But this month, I want to write about someone who also travelled the world searching for exotic new plants - but in order to paint them, rather than to collect them.
|Marianne North at work|
She was called Marianne North, and what she did would be remarkable if she had been doing it today - but she did it in the Victorian Age, which makes her even more extraordinary. The conventional image of Victorian women is that they sat at home looking demure, painting water colours and occasionally swooning on a sofa. But they certainly weren't all like that. There were some women who not only broke the mould but utterly smashed it - by climbing the Alps, by writing great novels - and by exploring dangerous corners of the world: women such as Lady Hester Stanhope, Gertrude Bell and Isabella Bird.
Marianne North belongs in their company. She was born in 1830 into a comfortably well-off (and well-bred) family - her father was the Liberal MP for Hastings. Her first passion was for singing, but with a background like hers, a career in music wasn't an option. So then she turned to flower painting. Her sisters married, but Marianne thought marriage was a terrible idea, which turned women into 'a sort of upper servant', and she avoided it. Instead, when her mother died in 1855, she took to travelling with her father, who was also interested in botany. Then when he died some 15 years later, she, at the age of 40, determined to continue her travels, exploring far-flung corners of the world and painting the plants and flowers she found there. She usually travelled alone, finding companions a distraction and an annoyance, and she lived simply - it wasn't a case, obviously, of hopping on a plane and staying in a nice hotel: travelling was difficult, but she did it anyway.
|Morning glory climber in South Africa|
She wasn't formally trained, so maybe this is why her paintings are so unlike conventional botanical illustrations, in which the plant is shown against a white background. Marianne shows her flowers in context, where they grew - though she clearly took some liberties in order to show a beautiful view or an interesting insect: she didn't simply paint what she saw. Also, she didn't use water colours, she used oils, so her paintings are dense with brilliant colour - full of drama and absolutely wonderful.

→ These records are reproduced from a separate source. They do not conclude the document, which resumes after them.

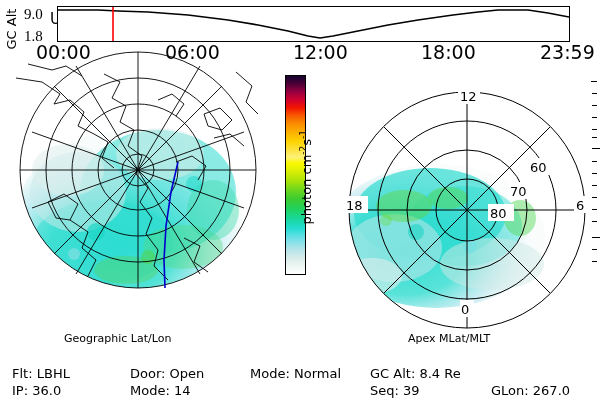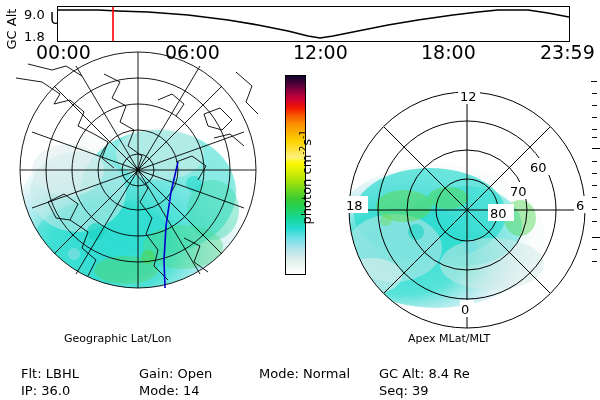--- a/index.html
+++ b/index.html
@@ -57,28 +57,28 @@
   sup{font-size:9px;vertical-align:super;}
   
   .caption{position:absolute;font-size:11px;white-space:nowrap;margin-top:36px;}
   #cap-geo{left:64px;top:296px;}
   #cap-apex{left:408px;top:296px;}
   
   #tl-wrap{left:0;top:305px;width:600px;height:52px;}
   #tl-ylab{position:absolute;left:2px;top:8px;width:18px;height:40px;}
   #tl-ylab span{position:absolute;left:-11px;top:14px;width:40px;text-align:center;
     transform:rotate(-90deg);font-size:13px;white-space:nowrap;}
-  .tl-ytick{position:absolute;font-size:13px;line-height:13px;}
+  .tl-ytick{position:absolute;font-size:15px;line-height:13px;font-family:Liberation Serif, serif;}
   #tl-y-hi{left:24px;top:8px;}
   #tl-y-lo{left:24px;top:30px;}
   #tl-box{position:absolute;left:57px;top:6px;width:513px;height:36px;
     border:1px solid #000;box-sizing:border-box;}
   .tl-xlab{position:absolute;font-size:19px;line-height:13px;top:46px;}
   
-  #status{position:absolute;left:13px;top:366px;width:486px;height:34px;}
+  #status{position:absolute;left:4px;top:366px;width:486px;height:34px;}
   #status .cell{position:absolute;font-size:13px;line-height:15px;white-space:nowrap;}
 </style>
 </head>
 <body>
 
 <div id="header" class="abs">
   <span id="hdr-title">Ultraviolet Imager</span>
   <span id="hdr-date">10 Nov 07</span>
   <span id="hdr-time">02:28:04 UT</span>
 </div>
@@ -259,21 +259,21 @@
   <div class="tl-xlab" style="left:421px;">18:00</div>
   <div class="tl-xlab" style="left:540px;">23:59</div>
 </div>
 
 <div id="status">
   <div class="cell" style="left:8px;top:0;">
     <span>Flt:</span>
     <span>LBHL</span>
   </div>
   <div class="cell" style="left:126px;top:0;">
-    <span>Gain:</span>
+    <span>Door:</span>
     <span>Open</span>
   </div>
   <div class="cell" style="left:246px;top:0;">
     <span>Mode:</span>
     <span>Normal</span>
   </div>
   <div class="cell" style="left:366px;top:0;">
     <span>GC Alt:</span>
     <span>8.4 Re</span>
   </div>
@@ -283,13 +283,17 @@
     <span>36.0</span>
   </div>
   <div class="cell" style="left:126px;top:17px;">
     <span>Mode:</span>
     <span>14</span>
   </div>
   <div class="cell" style="left:366px;top:17px;">
     <span>Seq:</span>
     <span>39</span>
   </div>
+  <div class="cell" style="left:487px;top:17px;">
+    <span>GLon:</span>
+    <span>267.0</span>
+  </div>
 </div>
 
 </body></html>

In 1879 she offered her paintings to Sir Joseph Hooker, the Director of Kew Gardens. She designed a special building for them, and decreed how they were to be hung: close together, and grouped according to geographical area. However, she lost one fight. She wanted visitors to be served tea or coffee (so sensible!) but Sir Joseph huffed and puffed and said he was running a scientific institution, not a cafe. But she had the last word - she painted a tea plant and a coffee plant above the entrance.
|The gallery at Kew|
I think I first heard about Marianne North when I went to Kew Gardens when I was researching Jack Fortune, though for some reason I didn't go to the gallery then - I probably didn't know about her till I'd been to the shop, where I bought a pack of reproductions of her paintings. I was enchanted by their boldness and brilliance, and one of them showed a view of the Himalayas through a framework of foliage, which was in my mind as I wrote about my characters' first sighting of the mountain which plays a pivotal part in the book:
Then, between two houses, Jack saw something that stopped him in his tracks. In the distance he could see immense mountains with snow glistening on their peaks. “Look, Uncle!” he breathed.
His uncle stood still. He didn’t say a word, and Jack glanced at him. He was gazing at the distant peaks with a look of the most desperate longing on his face. Jack suddenly saw just how much his uncle wanted – no, needed – to reach them. On impulse, he touched his arm, and said seriously, “It’ll be all right, Uncle Edmund. We will get there. I promise you we will.”
His uncle looked surprised. Then he smiled sadly. “I hope so, Jack,” he said. “Oh, I do hope so!”